5.  INVOICING and TIME OF PAYMENT: After each shipment of Goods or Service provided under this order, Seller shall send a separate invoice, including entire purchase order number, release number, line number and item numbers accompanied (if applicable) by a bill of lading or express receipt.  Payments to the Supplier for satisfactory performance of the Supplier Work shall be made based on the date of receipt of a McGregor approved Supplier invoice or such time as required by applicable state law, whichever is earlier. Payment will be issued based upon McGregor's payment processing schedule.

6.  INSPECTION:  All Goods may be inspected and tested by Buyer, at all reasonable times and places.  If the Goods are defective or otherwise not in conformity with the requirements of this order, Buyer may, by written notice to Seller; (i) rescind this order as to such Goods; (ii) accept such Goods at an equitable reduction in price; or (iii) reject such Goods and require, at the Buyer's discretion, delivery of replacements or credit for the defective Goods.

7.  WARRANTIES: In addition to all other express or implied warranties, Seller warrants that the Goods will be (i) free from defects in workmanship and materials; (ii) free from defects in design except to the extent that such Goods comply with the detailed designs provided by Buyer; (iii) suitable for all purposes, if any, which are stated on the face of this order; and (iv) in conformity with all the other requirements of this order.

8.  CHANGES: Buyer may, at any time, by written change order, suspend performance of this order in whole, or in part, make changes in the drawings, designs, specifications, method of shipment or packing, or time or place of delivery of the Goods, reschedule the Services, or require additional or diminished Services without the threat of bill back, and/or invoicing for services, labor, or product without prior approval.

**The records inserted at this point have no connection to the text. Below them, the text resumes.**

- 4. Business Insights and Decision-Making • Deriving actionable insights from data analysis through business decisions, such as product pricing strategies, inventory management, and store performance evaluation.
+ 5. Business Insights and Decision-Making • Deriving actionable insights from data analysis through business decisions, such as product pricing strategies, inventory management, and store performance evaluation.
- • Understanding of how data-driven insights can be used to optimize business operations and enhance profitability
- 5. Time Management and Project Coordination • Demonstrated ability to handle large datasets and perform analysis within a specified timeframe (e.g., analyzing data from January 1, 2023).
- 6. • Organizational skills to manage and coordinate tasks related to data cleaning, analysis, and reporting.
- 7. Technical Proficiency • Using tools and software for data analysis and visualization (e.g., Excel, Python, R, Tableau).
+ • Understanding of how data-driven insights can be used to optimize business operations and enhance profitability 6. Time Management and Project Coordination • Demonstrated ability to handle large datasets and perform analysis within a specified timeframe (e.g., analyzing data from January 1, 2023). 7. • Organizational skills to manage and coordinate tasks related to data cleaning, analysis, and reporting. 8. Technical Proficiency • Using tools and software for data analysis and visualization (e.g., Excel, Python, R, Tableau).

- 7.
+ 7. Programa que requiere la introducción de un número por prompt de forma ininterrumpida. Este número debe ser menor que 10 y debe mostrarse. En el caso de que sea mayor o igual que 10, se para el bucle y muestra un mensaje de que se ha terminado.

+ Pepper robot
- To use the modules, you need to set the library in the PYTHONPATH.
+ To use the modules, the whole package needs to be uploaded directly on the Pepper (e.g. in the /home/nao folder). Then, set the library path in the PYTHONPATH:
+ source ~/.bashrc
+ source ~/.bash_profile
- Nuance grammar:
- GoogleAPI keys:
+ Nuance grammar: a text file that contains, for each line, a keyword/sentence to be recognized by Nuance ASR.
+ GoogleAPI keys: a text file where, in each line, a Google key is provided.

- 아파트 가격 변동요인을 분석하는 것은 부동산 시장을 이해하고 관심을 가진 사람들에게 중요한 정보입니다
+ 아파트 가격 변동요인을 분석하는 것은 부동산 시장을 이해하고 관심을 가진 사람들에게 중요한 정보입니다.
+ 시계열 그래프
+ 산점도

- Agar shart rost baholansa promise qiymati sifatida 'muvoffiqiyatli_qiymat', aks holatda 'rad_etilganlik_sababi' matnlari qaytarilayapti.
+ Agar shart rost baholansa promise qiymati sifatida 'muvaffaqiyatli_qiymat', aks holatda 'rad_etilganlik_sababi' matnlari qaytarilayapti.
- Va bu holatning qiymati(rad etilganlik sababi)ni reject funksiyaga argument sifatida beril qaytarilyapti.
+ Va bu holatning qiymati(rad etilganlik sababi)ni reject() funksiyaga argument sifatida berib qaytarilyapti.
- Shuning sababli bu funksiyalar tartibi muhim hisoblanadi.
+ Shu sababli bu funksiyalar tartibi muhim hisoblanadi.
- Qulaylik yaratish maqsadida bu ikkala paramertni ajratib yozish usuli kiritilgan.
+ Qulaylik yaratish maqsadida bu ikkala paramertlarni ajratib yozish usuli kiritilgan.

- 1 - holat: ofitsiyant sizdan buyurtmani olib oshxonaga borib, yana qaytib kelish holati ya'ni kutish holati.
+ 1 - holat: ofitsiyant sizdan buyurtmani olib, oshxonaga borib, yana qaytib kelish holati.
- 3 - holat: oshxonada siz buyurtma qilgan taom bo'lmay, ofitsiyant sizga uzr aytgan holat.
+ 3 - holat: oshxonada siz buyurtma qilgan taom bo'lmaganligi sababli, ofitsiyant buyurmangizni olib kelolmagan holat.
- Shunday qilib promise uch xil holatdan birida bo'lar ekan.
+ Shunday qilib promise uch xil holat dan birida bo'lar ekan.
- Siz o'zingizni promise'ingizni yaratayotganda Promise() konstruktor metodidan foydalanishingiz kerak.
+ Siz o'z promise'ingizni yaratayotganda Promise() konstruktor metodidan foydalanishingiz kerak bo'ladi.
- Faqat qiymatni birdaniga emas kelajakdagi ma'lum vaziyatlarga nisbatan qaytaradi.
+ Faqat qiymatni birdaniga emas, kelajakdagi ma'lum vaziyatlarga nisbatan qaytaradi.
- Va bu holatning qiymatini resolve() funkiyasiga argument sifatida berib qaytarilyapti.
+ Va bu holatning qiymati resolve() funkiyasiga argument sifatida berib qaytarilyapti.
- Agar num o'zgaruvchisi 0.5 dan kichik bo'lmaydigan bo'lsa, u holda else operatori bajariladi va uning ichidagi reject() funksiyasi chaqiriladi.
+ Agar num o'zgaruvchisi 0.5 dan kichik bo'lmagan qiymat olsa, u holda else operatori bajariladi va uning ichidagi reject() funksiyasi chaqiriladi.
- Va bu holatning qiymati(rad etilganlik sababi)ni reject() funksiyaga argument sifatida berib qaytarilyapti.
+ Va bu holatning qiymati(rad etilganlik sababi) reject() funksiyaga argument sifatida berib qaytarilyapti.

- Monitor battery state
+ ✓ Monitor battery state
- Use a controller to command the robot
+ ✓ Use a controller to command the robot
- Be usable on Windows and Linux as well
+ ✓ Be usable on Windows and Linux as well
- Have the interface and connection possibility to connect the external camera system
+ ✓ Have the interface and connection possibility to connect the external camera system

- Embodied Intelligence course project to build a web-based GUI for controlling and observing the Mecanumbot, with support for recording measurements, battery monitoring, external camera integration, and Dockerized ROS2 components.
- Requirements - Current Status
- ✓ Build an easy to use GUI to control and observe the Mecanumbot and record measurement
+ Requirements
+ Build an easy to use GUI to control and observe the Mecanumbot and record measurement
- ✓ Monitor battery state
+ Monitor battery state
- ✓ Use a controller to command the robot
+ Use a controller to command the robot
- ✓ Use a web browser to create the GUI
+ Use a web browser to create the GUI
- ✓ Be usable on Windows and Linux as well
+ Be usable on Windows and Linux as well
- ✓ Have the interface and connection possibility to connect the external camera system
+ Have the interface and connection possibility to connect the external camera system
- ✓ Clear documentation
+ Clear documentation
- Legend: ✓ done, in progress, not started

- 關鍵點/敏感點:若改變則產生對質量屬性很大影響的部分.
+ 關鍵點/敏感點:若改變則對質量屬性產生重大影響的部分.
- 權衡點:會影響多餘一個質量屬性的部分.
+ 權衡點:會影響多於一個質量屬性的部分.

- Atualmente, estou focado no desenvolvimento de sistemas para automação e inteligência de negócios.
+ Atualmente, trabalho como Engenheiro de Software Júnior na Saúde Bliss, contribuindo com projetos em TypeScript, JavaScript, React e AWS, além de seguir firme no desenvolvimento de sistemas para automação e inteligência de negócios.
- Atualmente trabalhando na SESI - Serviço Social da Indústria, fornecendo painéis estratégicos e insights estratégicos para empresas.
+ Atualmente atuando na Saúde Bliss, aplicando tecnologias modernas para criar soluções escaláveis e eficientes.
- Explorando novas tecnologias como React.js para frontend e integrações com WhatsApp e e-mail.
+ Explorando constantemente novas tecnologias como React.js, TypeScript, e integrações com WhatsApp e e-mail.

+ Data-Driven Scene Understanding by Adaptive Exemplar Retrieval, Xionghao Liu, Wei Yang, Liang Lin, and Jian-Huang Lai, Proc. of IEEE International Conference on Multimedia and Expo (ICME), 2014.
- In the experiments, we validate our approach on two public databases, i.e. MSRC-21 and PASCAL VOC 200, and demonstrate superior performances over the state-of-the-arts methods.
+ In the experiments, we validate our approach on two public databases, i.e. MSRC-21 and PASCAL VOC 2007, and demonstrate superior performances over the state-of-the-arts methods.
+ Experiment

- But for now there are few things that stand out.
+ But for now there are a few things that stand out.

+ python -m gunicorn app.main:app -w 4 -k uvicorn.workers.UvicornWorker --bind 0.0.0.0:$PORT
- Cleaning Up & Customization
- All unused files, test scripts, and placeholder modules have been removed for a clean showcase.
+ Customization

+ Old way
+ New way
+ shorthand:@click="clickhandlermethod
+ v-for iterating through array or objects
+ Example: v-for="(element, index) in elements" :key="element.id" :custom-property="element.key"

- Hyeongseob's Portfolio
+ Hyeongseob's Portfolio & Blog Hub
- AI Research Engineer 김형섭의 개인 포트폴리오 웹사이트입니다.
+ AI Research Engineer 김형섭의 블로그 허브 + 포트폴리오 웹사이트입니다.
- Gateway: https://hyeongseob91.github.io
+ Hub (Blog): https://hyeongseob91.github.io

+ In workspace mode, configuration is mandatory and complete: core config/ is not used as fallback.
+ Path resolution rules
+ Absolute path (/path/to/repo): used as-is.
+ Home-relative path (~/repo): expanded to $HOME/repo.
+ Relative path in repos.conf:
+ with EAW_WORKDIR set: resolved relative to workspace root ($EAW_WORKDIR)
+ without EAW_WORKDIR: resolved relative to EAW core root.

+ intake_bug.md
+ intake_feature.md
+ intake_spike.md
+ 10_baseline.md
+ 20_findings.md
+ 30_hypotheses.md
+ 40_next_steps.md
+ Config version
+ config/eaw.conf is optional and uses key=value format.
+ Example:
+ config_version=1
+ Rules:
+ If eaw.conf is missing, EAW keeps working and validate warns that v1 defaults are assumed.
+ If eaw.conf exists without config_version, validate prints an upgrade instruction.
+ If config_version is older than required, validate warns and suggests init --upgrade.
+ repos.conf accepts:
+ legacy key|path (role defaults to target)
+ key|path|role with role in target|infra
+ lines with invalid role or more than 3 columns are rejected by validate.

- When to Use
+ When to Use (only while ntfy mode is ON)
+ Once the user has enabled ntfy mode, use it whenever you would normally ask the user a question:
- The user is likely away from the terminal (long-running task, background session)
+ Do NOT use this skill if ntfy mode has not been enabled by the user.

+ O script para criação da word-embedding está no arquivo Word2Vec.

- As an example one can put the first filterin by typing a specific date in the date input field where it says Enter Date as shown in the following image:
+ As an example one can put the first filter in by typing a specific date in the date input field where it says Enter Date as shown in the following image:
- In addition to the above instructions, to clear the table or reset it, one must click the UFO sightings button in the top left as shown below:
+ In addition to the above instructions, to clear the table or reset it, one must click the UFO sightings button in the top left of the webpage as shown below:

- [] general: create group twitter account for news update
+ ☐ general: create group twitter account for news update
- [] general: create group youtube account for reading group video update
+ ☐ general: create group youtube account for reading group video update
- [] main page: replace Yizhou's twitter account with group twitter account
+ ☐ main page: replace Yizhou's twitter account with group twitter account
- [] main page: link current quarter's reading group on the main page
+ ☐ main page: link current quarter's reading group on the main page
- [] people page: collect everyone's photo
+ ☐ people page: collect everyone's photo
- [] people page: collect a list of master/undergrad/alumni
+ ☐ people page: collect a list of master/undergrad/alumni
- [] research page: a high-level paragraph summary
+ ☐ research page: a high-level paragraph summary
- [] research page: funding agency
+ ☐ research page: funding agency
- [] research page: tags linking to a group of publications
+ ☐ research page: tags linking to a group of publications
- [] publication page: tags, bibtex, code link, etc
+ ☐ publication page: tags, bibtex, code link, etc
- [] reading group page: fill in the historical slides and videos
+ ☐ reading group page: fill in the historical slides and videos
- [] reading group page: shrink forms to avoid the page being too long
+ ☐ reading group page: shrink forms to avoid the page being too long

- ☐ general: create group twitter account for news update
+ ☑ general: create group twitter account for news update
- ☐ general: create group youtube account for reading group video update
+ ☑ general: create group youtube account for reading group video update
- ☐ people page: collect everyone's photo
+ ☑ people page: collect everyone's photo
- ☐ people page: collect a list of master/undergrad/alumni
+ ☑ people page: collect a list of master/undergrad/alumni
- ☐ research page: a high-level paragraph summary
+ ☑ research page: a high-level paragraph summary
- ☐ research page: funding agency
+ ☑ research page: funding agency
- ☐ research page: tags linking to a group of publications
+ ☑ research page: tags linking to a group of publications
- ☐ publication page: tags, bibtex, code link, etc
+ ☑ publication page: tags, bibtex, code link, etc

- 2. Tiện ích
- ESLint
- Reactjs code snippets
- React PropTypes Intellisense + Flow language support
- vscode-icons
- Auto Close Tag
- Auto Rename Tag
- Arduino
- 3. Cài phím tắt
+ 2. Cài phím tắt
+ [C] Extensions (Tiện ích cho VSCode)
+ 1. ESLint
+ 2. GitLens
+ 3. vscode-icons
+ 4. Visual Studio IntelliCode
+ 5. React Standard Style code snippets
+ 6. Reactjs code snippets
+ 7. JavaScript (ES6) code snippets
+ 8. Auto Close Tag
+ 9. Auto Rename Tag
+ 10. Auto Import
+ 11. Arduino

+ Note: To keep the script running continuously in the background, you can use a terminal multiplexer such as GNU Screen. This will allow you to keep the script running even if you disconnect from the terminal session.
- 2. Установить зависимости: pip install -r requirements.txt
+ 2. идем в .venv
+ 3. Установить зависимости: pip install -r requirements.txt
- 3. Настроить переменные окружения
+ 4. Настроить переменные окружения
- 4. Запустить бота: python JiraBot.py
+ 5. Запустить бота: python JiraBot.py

9.  TERMINATION WITHOUT CAUSE: Buyer may terminate, for its convenience, all or any part of this order at any time by written notice to Seller. If such termination causes Seller damages, then upon such termination, Buyer and Seller shall negotiate in good faith an equitable adjustment.

10.  VENUE OF DISPUTE RESOLUTION: This Agreement and all acts and transactions pursuant hereto and the rights and obligations of the parties hereto shall be governed, construed, and interpreted in accordance with the laws of the State of Ohio.  All actions or proceedings relating to this Agreement shall be maintained in a court located in Montgomery County, State of Ohio, and the parties hereto consent to the exclusive jurisdiction of said court and waive any objection in such venue.  Acceptance of this Agreement by the seller nullifies the jurisdiction of any other venue of litigation specified on the seller’s quotation, invoice, and / or contract.  In the event of any dispute or litigation arising hereunder, the prevailing party will be entitled to recover its reasonable attorney’s fees and court costs.  To the full extent permitted by applicable law, the seller shall reimburse McGregor and Associates for any and all other costs or fees incurred by McGregor and Associates in collecting any past due amounts owing by seller.